§ **Directions for this task**:
Look below for the lines from the one with "ETP management system." to the one with "- Program performance", and copy exactly those lines, both ends included.

Top of Data shown

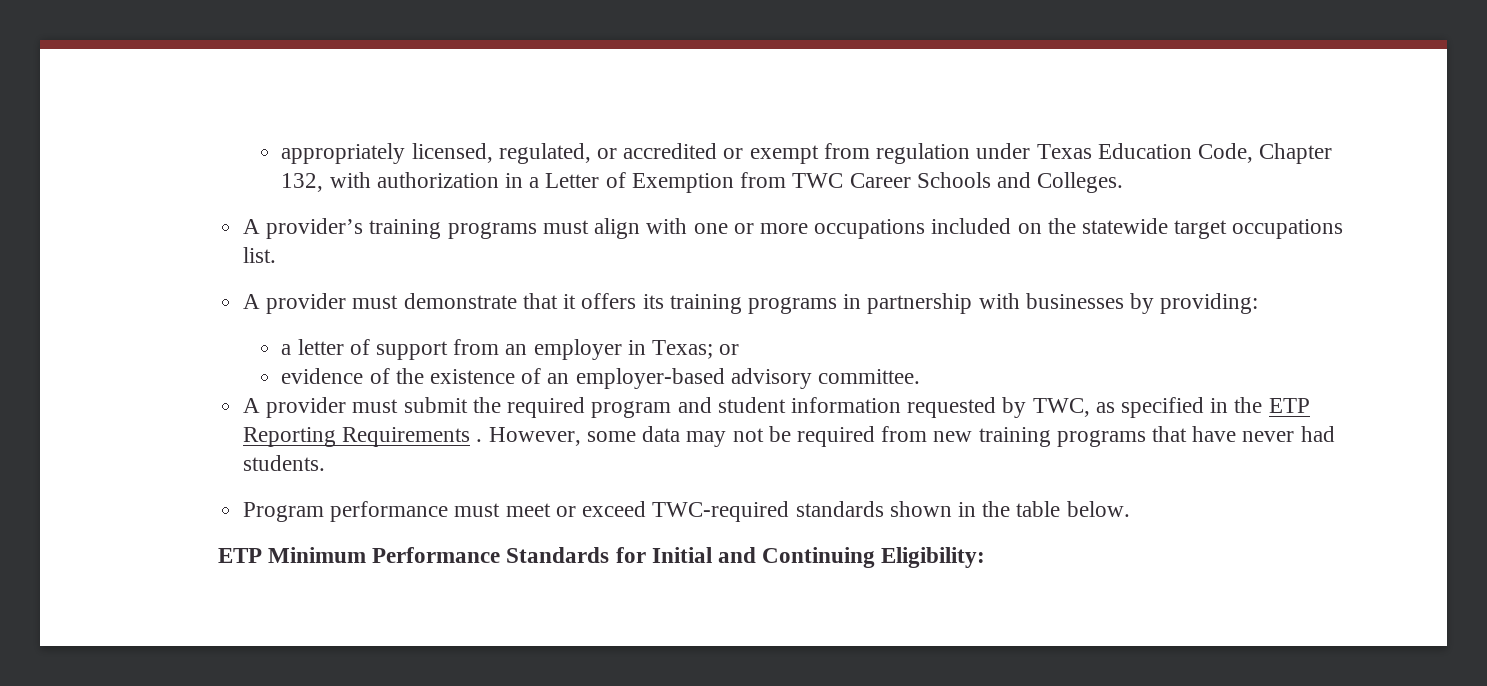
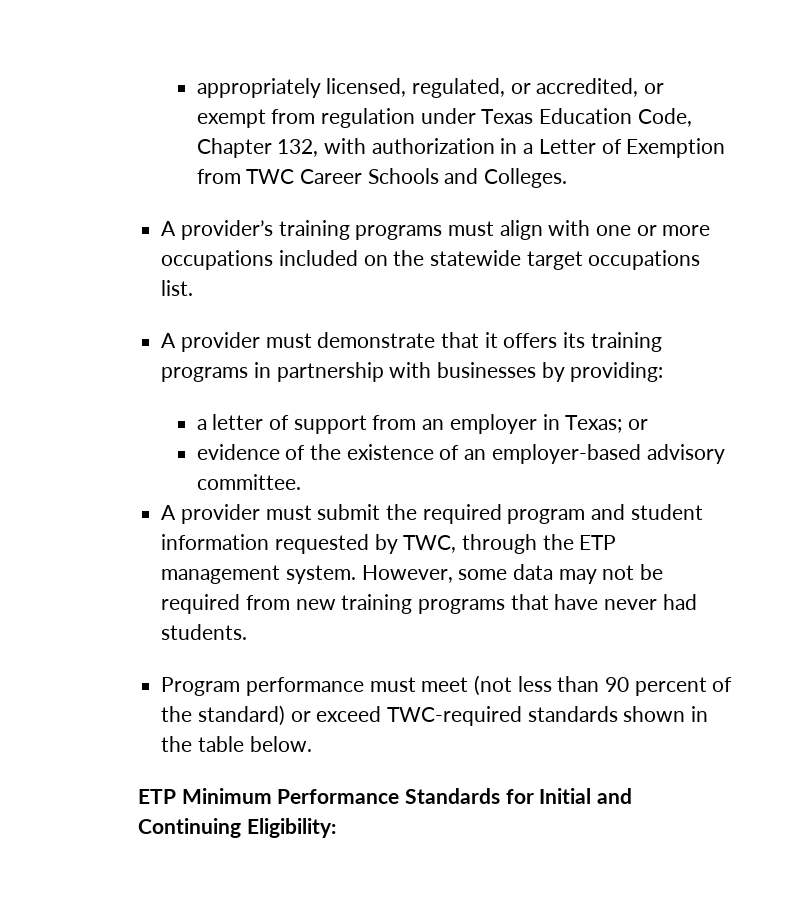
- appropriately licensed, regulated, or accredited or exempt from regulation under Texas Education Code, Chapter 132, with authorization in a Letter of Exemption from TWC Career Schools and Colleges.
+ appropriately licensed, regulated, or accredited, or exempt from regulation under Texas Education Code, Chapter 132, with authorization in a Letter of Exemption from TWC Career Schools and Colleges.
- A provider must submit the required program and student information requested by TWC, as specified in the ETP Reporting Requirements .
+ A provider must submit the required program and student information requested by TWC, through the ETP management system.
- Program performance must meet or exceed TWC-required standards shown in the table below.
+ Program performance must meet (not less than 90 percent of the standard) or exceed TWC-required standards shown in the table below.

Bottom of Data shown

§ **Result**:
+ A provider must submit the required program and student information requested by TWC, through the ETP management system.
- Program performance must meet or exceed TWC-required standards shown in the table below.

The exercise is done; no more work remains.